Neste ano, até o momento, já foram instaurados 58 inquéritos, sendo que 26 são de casos de estupro, um relacionado à exploração sexual e cinco casos de pornografia infantil. No entanto, os dados sobre o número de prisões efetuadas, em 2019 e 2020, relacionadas aos crimes, não são tão simples de serem obtidos.

O JB Litoral entrou em contato com a 1ª e 2ª Vara Criminal de Paranaguá, que emitem os mandados de prisão, mas, até o fechamento desta reportagem, somente a 2ª Vara repassou informações relacionadas às prisões. De acordo com a Juíza Ariane Maria Hasemann, em 2019, foram realizadas três prisões referentes ao crime de estupro de vulnerável e, em 2020, nenhuma. Em relação à exploração sexual infantil, ela informa que não foi realizada nenhuma prisão entre o ano passado e este ano.

Os casos de crimes de abuso, estupro e/ou exploração sexual contra crianças e adolescentes, dificilmente resultam na prisão imediata do investigado, uma vez que as denúncias são realizadas, normalmente, dias, meses e até anos após a data dos fatos, tornando impossível seu flagrante. Este lapso temporal, somado com as regras que se estabelecem no Código Penal, faz com que o número de prisões cautelares, que são aquelas que ocorrem antes do encerramento do processo, seja muito baixo, ocorrendo apenas a prisão definitiva no seu transito em julgado da sentença, ou seja, na conclusão do processo. Sendo assim, o número de prisões realizadas, não reflete, de forma alguma, a quantidade de casos que existem em nossa sociedade, sendo estes omitidos pelo medo das vítimas que resistem em denunciar seus agressores”, explica o advogado criminalista Vicente Bomfim.
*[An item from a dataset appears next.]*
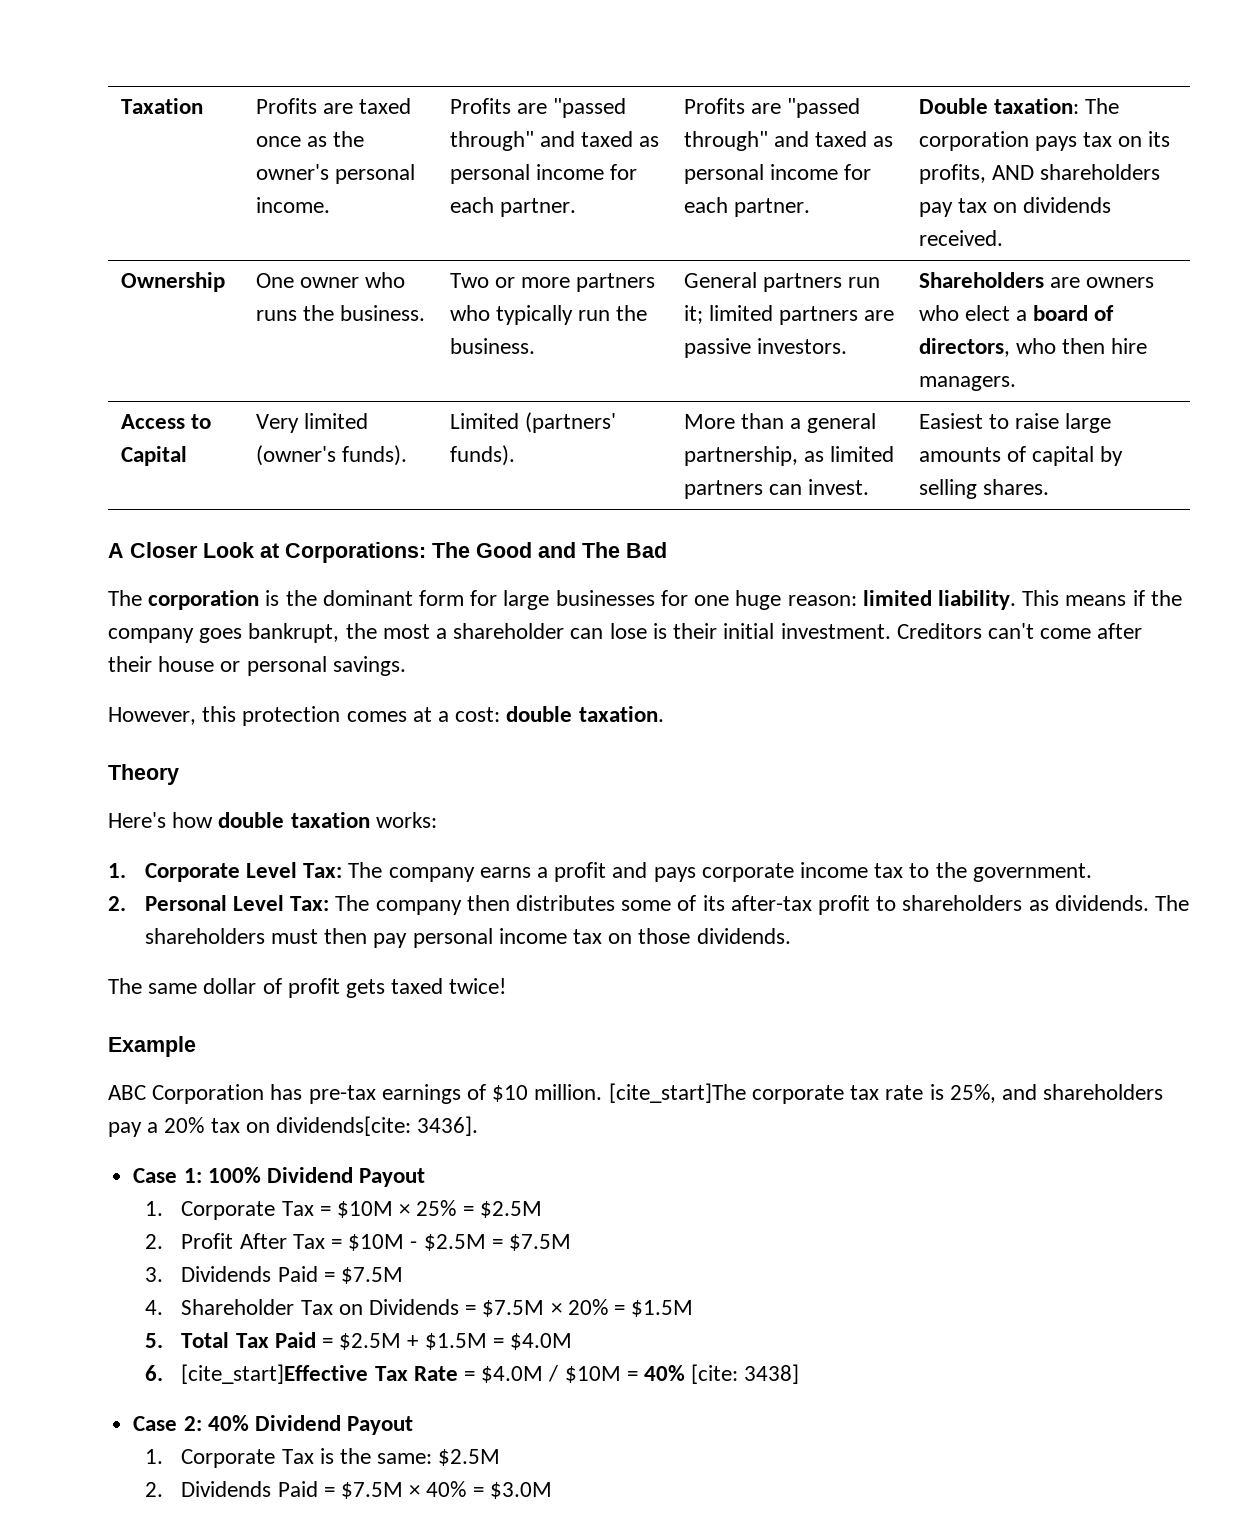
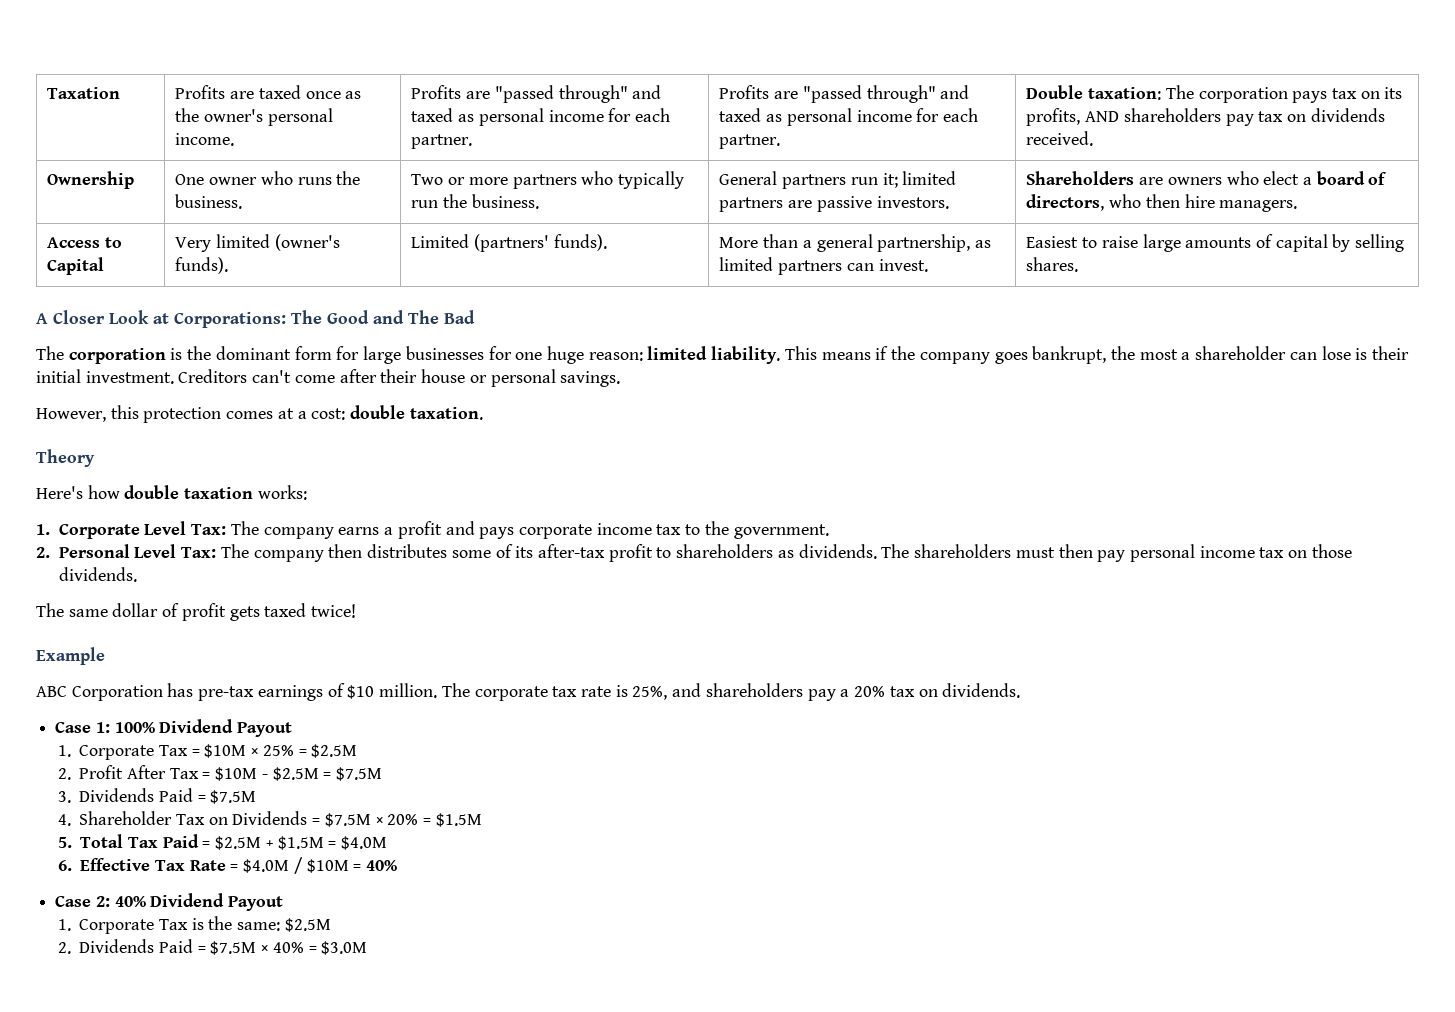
- [cite_start]The corporate tax rate is 25%, and shareholders pay a 20% tax on dividends[cite: 3436].
+ The corporate tax rate is 25%, and shareholders pay a 20% tax on dividends.
- 6. [cite_start]Effective Tax Rate = $4.0M / $10M = 40% [cite: 3438]
+ 6. Effective Tax Rate = $4.0M / $10M = 40%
Vara da Infância e Juventude

A juíza da Vara da Infância e da Juventude de Paranaguá, Pamela Dalle Grave Flores Paganini, comenta que o órgão não tem competência criminal para apurar os crimes contra as crianças, mas, sim, uma competência protetiva. “Isto é, em caso de risco a essa criança, quando verificados, em tese, os casos de abuso e de exploração sexual, e quando a rede de proteção não consiga atender e proteger integralmente a criança ou o adolescente, os casos são encaminhados para a Vara da Infância, seja pelo Conselho Tutelar, pela escola, Ministério Público ou qualquer pessoa que saiba que alguma criança encontra-se em risco”, diz.

O que não podemos é ficar quietos, pois a maioria dos casos ocorre no ambiente mais familiar para a criança, na sua própria casa e em casa de parentes“, diz a juíza da Vara da Infância e da Juventude

Segundo ela, muitas vezes, as informações chegam por notícias anônimas, via telefone (41 3422-5294) e via e-mail (pdgf@tjpr.jus.br). A juíza explica que a partir do momento em que há a comunicação, um processo é formado, no qual o objeto principal é proteger a criança e o adolescente. “Ou seja, em casos de exploração sexual e abusos, fazer cessar essa exploração e esses abusos e determinar o tratamento médico, psicológico, psiquiátrico etc”, afirma.

Desta forma, a Vara da Infância e da Juventude atua na proteção dessas vítimas, fazendo os encaminhamentos necessários para a rede de proteção (composta pelo Conselho Tutelar, CREAS, CRAS, Rede de Saúde, Conselho da Criança e do Adolescente) e o afastamento do agressor ou ofensor, de forma que essas crianças ou adolescentes não sejam mais expostas ao risco.

Pamela Paganini explica que quando há indícios de crime, este é apurado e investigado pelo Ministério Público ou pela Polícia Civil. Em Paranaguá, há o Nucria, uma delegacia especializada para a investigação desses crimes. Ela comenta, ainda, que os processos criminais dessa natureza tramitam perante as Varas Criminais do Município.

Alerto, outrossim, que na proteção da criança e do adolescente todos somos responsáveis e todos devemos nos unir para fazer cessar esses atos violentos, denunciando, seja na Polícia, pela internet, por telefone, Ministério Público, via Conselho Tutelar, Escolas, via Poder Judiciário etc. O que não podemos é ficar quietos, pois a maioria dos casos ocorre no ambiente mais familiar para a criança, na sua própria casa e em casa de parentes. Não devemos nos calar”, conclui a juíza.